Shares in Renishaw boomed after the FTSE 250-listed engineering firm raised its full-year guidance. It expects a profit of between £135million and £150million, off revenues of £585million to £610million.
Numis upgraded the firm from ‘hold’ to ‘add’ while Morgan Stanley increased its target price by 200p to 5160p.
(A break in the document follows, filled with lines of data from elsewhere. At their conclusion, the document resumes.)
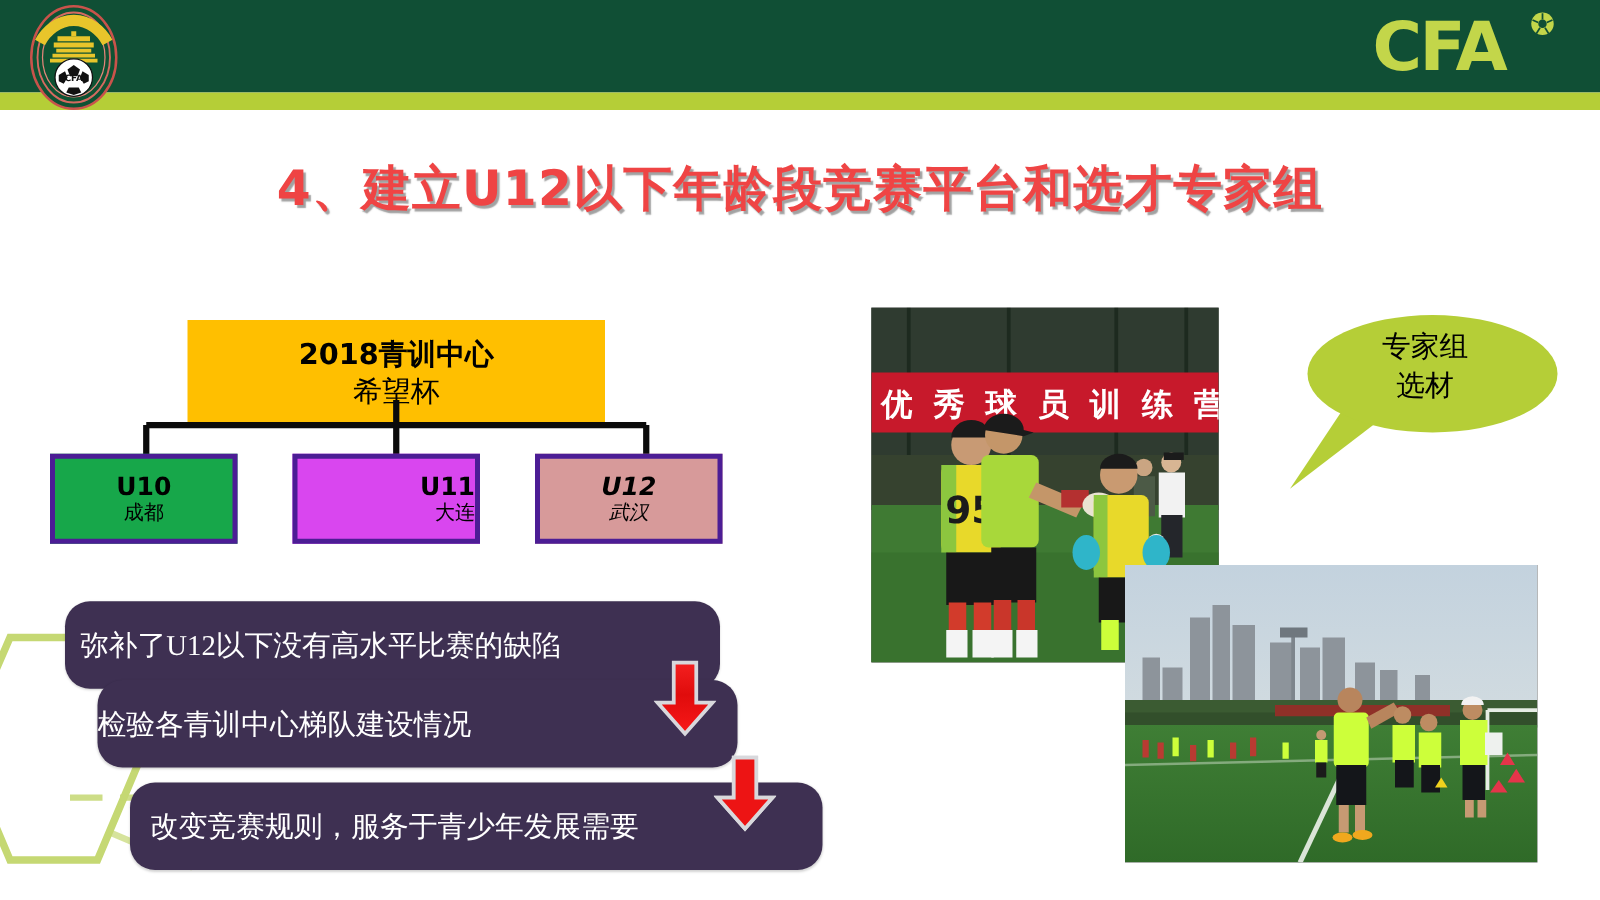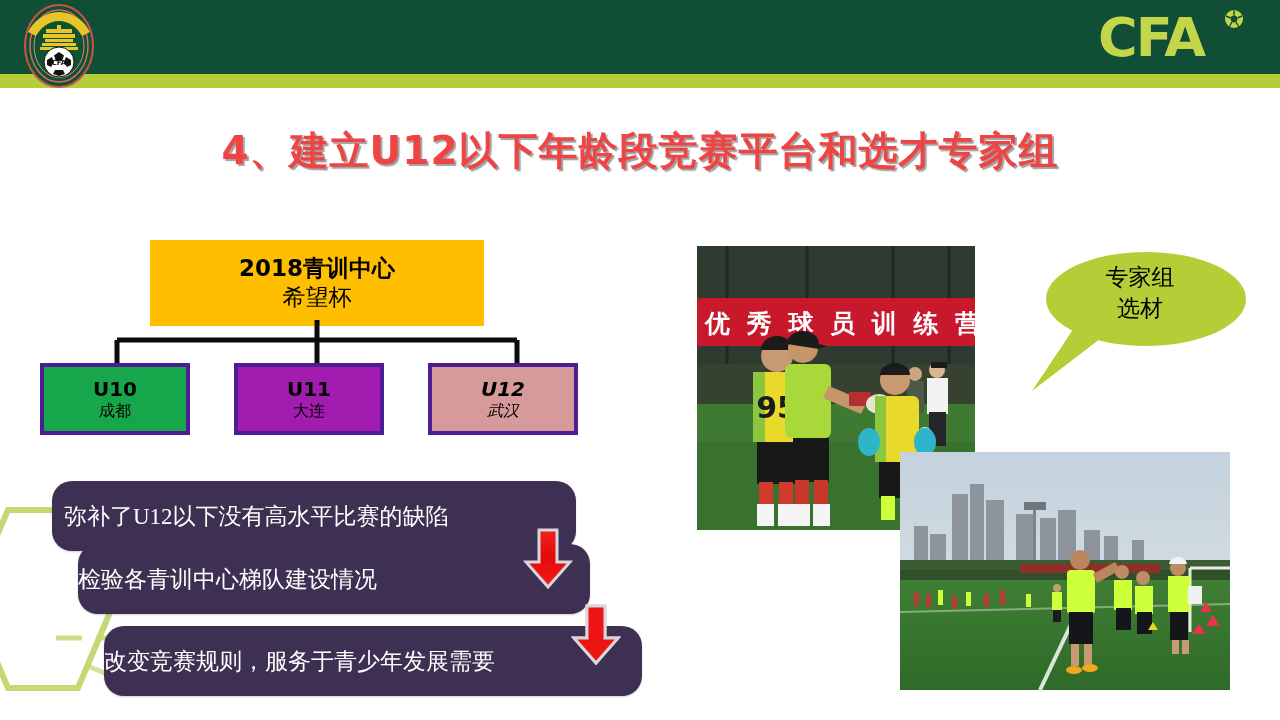"2018青训中心" .org-root { top: 240px -> 256px }
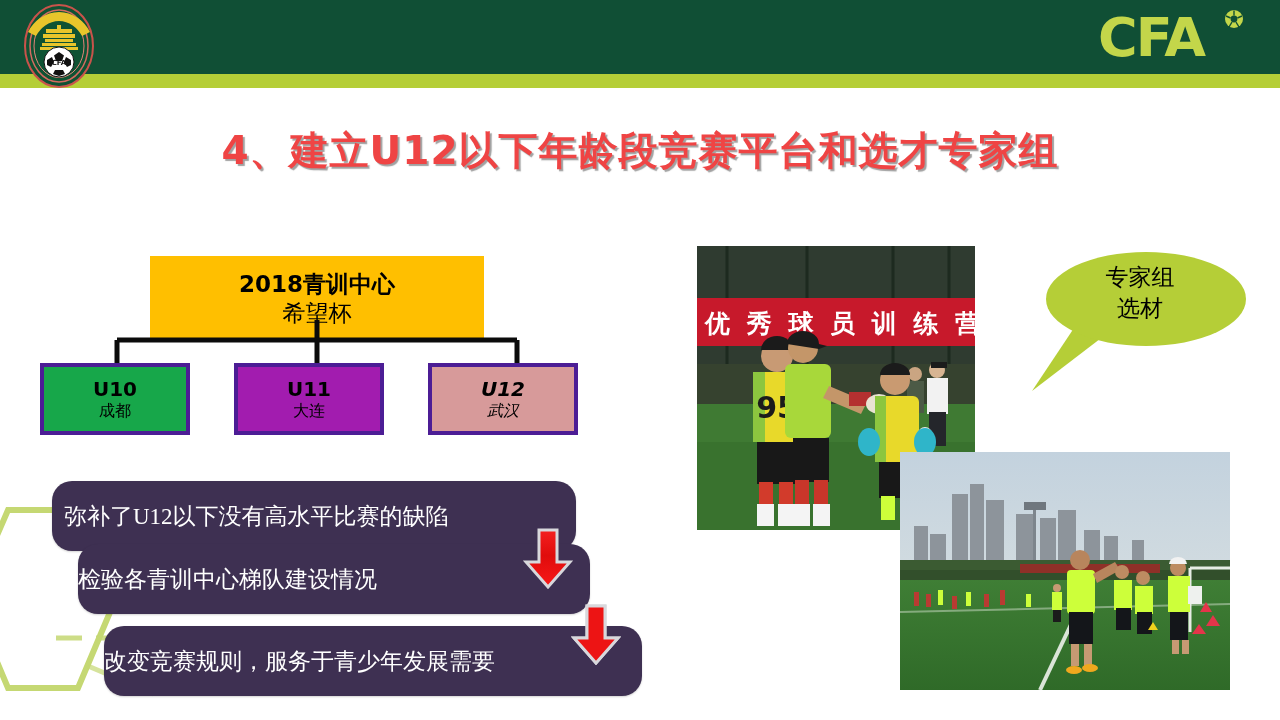"U11" .c1 { align-items: none -> flex-end; background: #a21caf -> #d946ef }
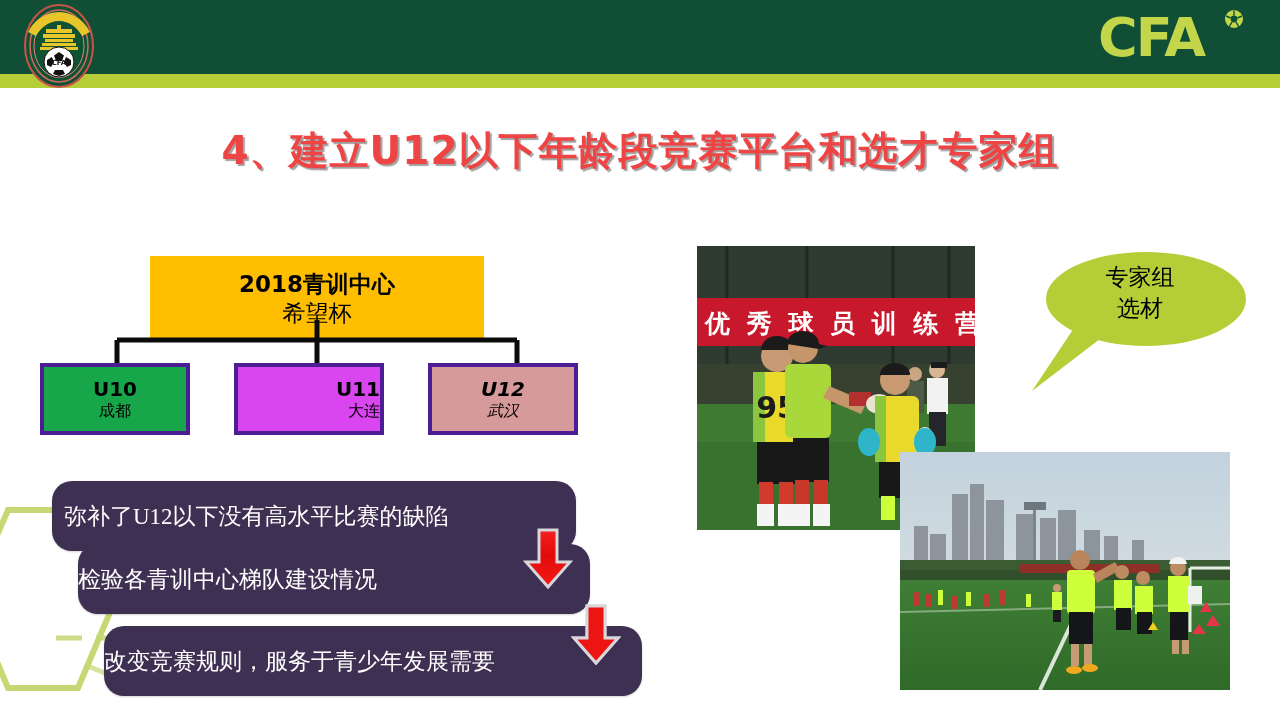"改变竞赛规则，服务于青少年发展需要" .s2 { padding-left: none -> 16px }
Shares leapt 14.5per cent, or 688p, to 5440p.
Onesavings Bank notched up gains after predicting rapid growth of its loan book this year.
Andy Golding, the bank’s chief executive, said: ‘We are confident that we can deliver at least mid-teens loan book growth this year.’ Shares rose 2.2per cent, or 9p, to 418p.
The Beast from the East hit the sales of builders’ merchant and DIY group Grafton, the owner of Plumbase and Selco. But it is confident it will meet full-year guidance. Despite that, shares slipped 2.3per cent, or 18p, to 781.5p.
On AIM, pharmaceutical firm Abcam said it will not be making another bid for Horizon Discovery Group, a gene-editing firm, after it had its £270million offer rejected earlier this month.
Shares in Horizon plunged 16.7per cent, or 31p, to 155p while Abcam’s edged up 0.6pc, or 8p, to 1250p.
Engineering firm Renew raised £45million from investors to help fund the £80million purchase of QTS Group, a Scottish rail contractor. Shares dipped 8p, or 33p, to 380p.
Bargain hunters sent Faron Pharmaceuticals through the roof a day after its value fell more than 85per cent when its flagship drug for acute respiratory distress syndrome failed clinical trials. Shares soared 36.5per cent, or 38p, to 142p.